**TASK DETAILS**.
Could you copy every line of the data that contains the word "rule"?

**LISTED ENTRIES**.
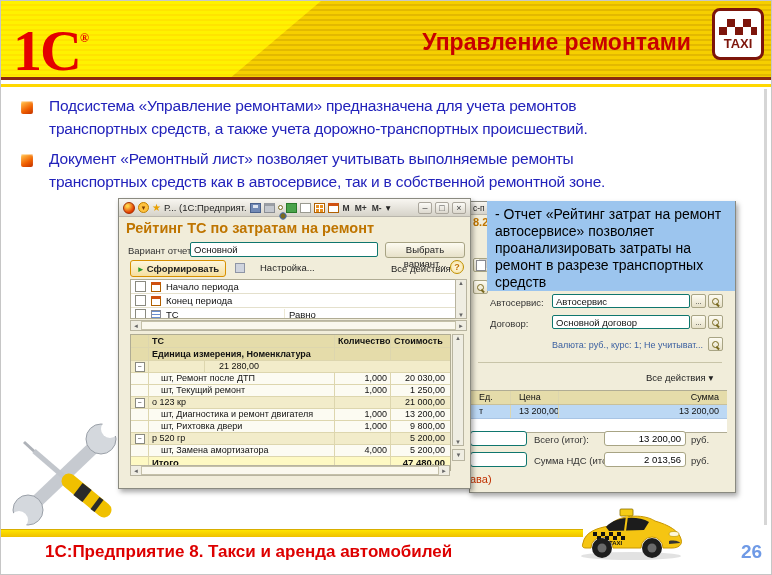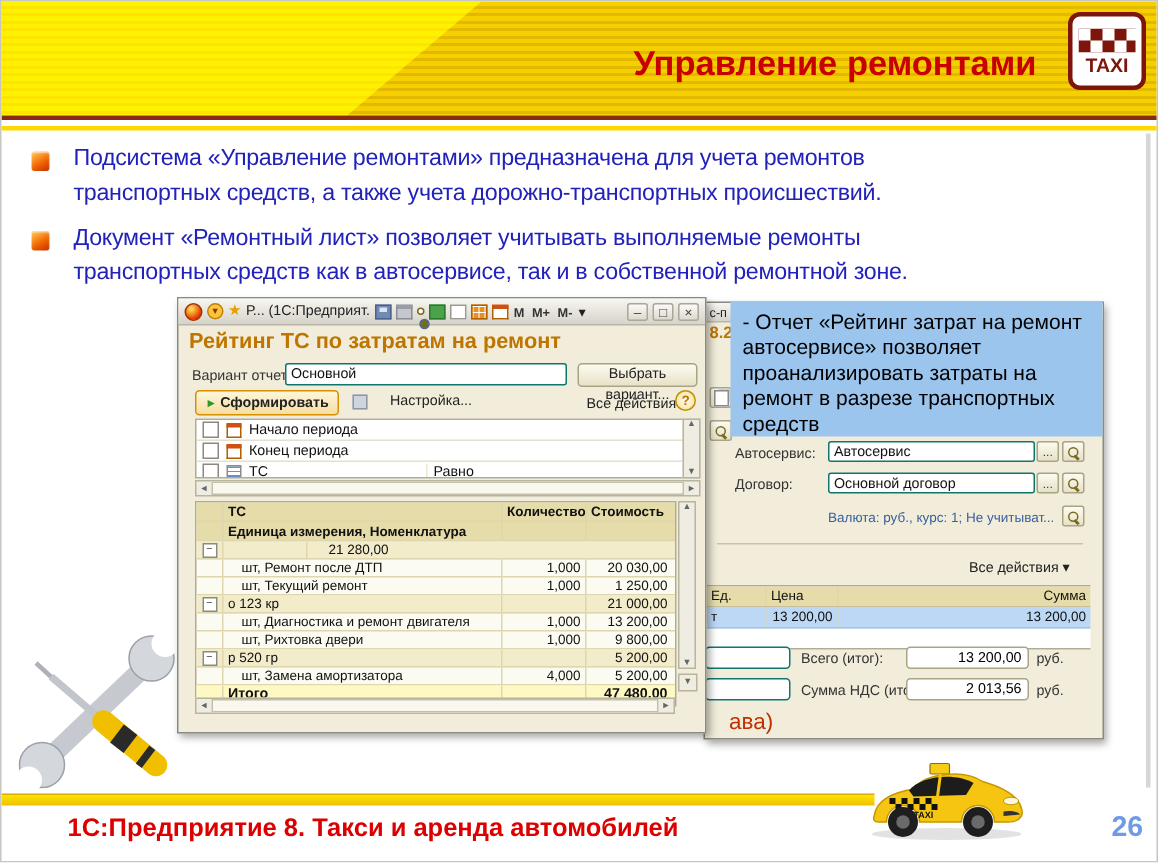--- a/index.html
+++ b/index.html
@@ -136,27 +136,27 @@
     transform:rotate(45deg);transform-origin:0 0;}
   .ico-copy{width:8px;height:9px;background:#fff;border:1px solid #8a8a90;box-shadow:2px -2px 0 -1px #cfcfc8;}
   .w2-label{position:absolute;font-size:9.5px;color:#333;}
   .w2-link{position:absolute;font-size:9px;color:#3a5fa0;white-space:nowrap;}
   .w2-sep{position:absolute;left:8px;top:160px;width:244px;border-top:1px solid #c8c4a8;}
   .w2-table{position:absolute;left:1px;top:188px;width:256px;font-size:9px;color:#111;
     border-top:1px solid #b0ac94;border-bottom:1px solid #b0ac94;background:#fff;}
   .w2-trow{display:flex;height:13px;line-height:13px;}
   .w2-trow.hdr{background:#e5dcaa;border-bottom:1px solid #c8c09a;}
   .w2-trow.sel{background:#bcd8f4;border-bottom:1px solid #a8c4e4;}
-  .w2c{box-sizing:border-box;overflow:hidden;white-space:nowrap;padding:0 3px;}
+  .w2c{box-sizing:border-box;overflow:hidden;white-space:nowrap;padding:0 8px;}
   .w2c.unit{width:40px;border-right:1px solid #ddd6ae;}
   .w2c.price{width:48px;border-right:1px solid #ddd6ae;text-align:right;}
   .w2c.sum{flex:1;text-align:right;}
   .w2-valbox{position:absolute;background:#fff;border:1px solid #a8a484;border-radius:3px;
     font-size:9.5px;text-align:right;padding:1px 4px;box-sizing:border-box;overflow:hidden;}
-  .w2-red{position:absolute;left:16px;top:271px;font-size:15px;color:#c03000;}
+  .w2-red{position:absolute;left:0;top:271px;font-size:11px;color:#c03000;}
 
   
   .callout{position:absolute;left:486px;top:200px;width:248px;height:90px;background:#9cc5ee;
     z-index:3;box-sizing:border-box;padding:5px 8px;font-size:14px;line-height:1.22;color:#000;}
 
   
   .footer-rule{position:absolute;left:0;top:528px;width:582px;height:7px;
     background:linear-gradient(#ffe400,#eec000);border-top:1px solid #d8ae00;}
   .footer-text{position:absolute;left:44px;top:541px;font-size:17px;font-weight:bold;color:#dd0000;white-space:nowrap;}
   .page-num{position:absolute;left:740px;top:540px;font-size:19px;font-weight:bold;color:#6f9ae6;}
@@ -164,20 +164,21 @@
   .car-img{position:absolute;left:572px;top:500px;}
   .edge-line{position:absolute;left:763px;top:88px;width:3px;height:436px;background:#d6d6d6;}
 </style>
 </head>
 <body>
 
 <div class="slide">
 
   <div class="header">
     <div class="header-bright"></div>
+    <div class="logo-1c"><span>1С</span><span class="logo-reg">®</span></div>
     <div class="slide-title">Управление ремонтами</div>
     <div class="taxi-logo">
       <div class="taxi-checker"></div>
       <div class="taxi-text">TAXI</div>
     </div>
   </div>
   <div class="rule-yellow"></div>
 
   <div class="bullets">
     <div class="bullet-row">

**FINISHED TASK**.
   .footer-rule{position:absolute;left:0;top:528px;width:582px;height:7px;
   <div class="rule-yellow"></div>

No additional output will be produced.